Она провела на пляже весь день. Она ходила и смотрела, сидела, лежала, слушала… думала и пыталась. Пыталась понять, что делать дальше. Жизнь – до крайности странная штука, она иллюзорно дает тебе новый шанс, что-то вроде чистой страницы, как новое поле для шахмат. И ты принимаешь раунд, начинаешь играть. А потом она выводит на поле фигуру, которую ты думал, что смог побить. И в твоих руках выбор: продолжить игру, несмотря на обиду и гнев, или бросить все, уйти, заявив, что это не по правилам.

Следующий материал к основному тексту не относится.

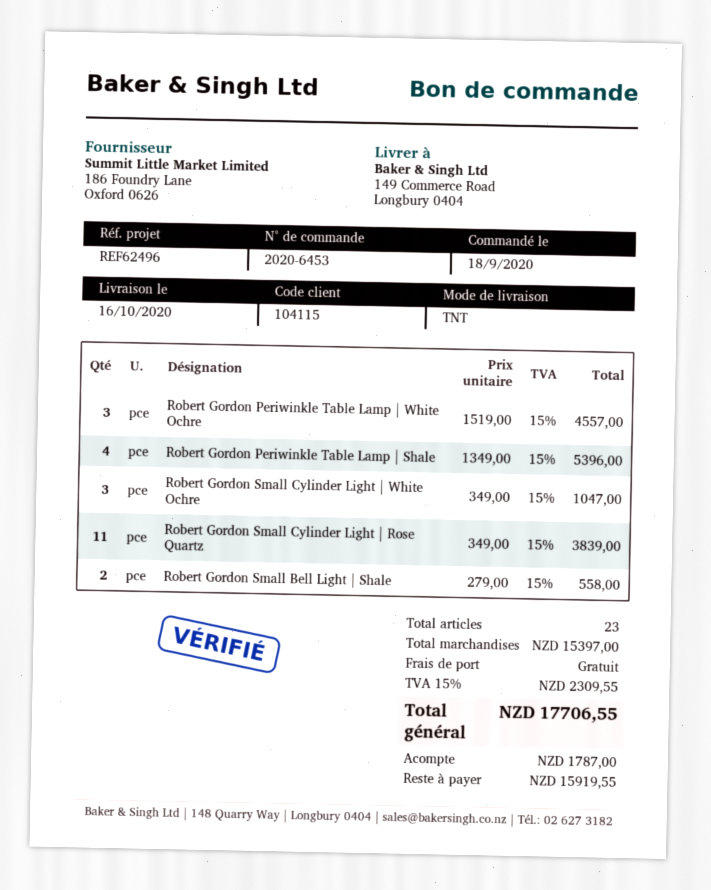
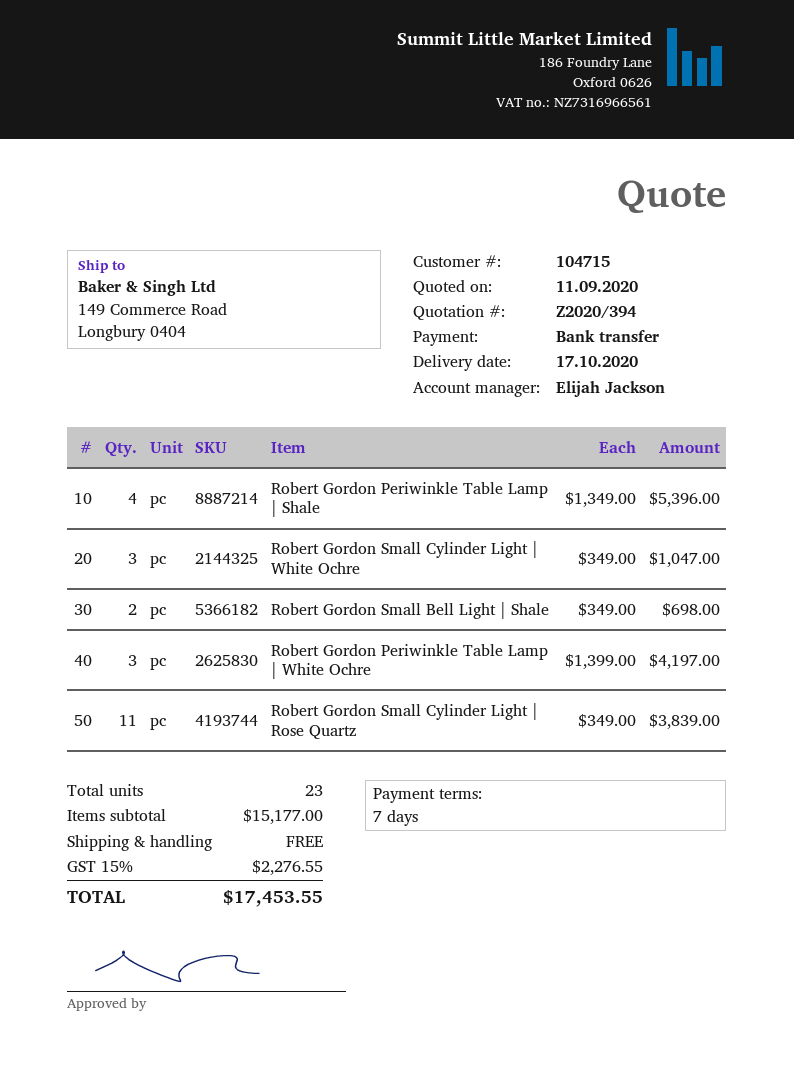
delivery date: 2020-10-16 -> 2020-10-17
customer number: 104115 -> 104715
Robert Gordon Periwinkle Table Lamp | White Ochre: 3 x 1519.00 = 4557.00 -> 3 x 1399.00 = 4197.00
Robert Gordon Small Bell Light | Shale: 2 x 279.00 = 558.00 -> 2 x 349.00 = 698.00
subtotal: 15397.00 -> 15177.00
tax: 15% = 2309.55 -> 15% = 2276.55
total: 17706.55 -> 17453.55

Ближе к вечеру, устроившись на пандусе пустой голубой будки спасателя, Вайолет вдыхала свежий воздух, болтая босыми ногами, выжидая, когда те обсохнут после шлепания по волнам и песок осыпется сам собой. Волосы били по лицу, развеваемые потоками бриза, и колыхался подол юбки. Жара спадала, и в воздухе стояло теплое обволакивающее облако, напоминая тягучую карамель. Будто пчелиный рой люди не прекращали разговоров. Изредка где-то поблизости щелкала вспышка фотокамеры, и кто-то громко заливался смехом. Спокойная водная гладь сияла аквамариновой расцветкой. Солнце клонилось к закату, и по линии горизонта разрастались яркие розово-фиолетовые линии; облака окрашивались в пурпурный. На причале собирались влюбленные парочки и семьи с вопящими детьми, желая поглазеть на закат. Вдали, пристроившись на вытащенные на песок диванчики, потягивала коктейли молодежь, бренча на гитаре. Вайолет размеренно дышала, чувствуя, как она устала…
Пора было возвращаться.
Решение, которое навеял ей плеск волн, было – она знала – абсолютно неверным, но казалось сейчас единственным.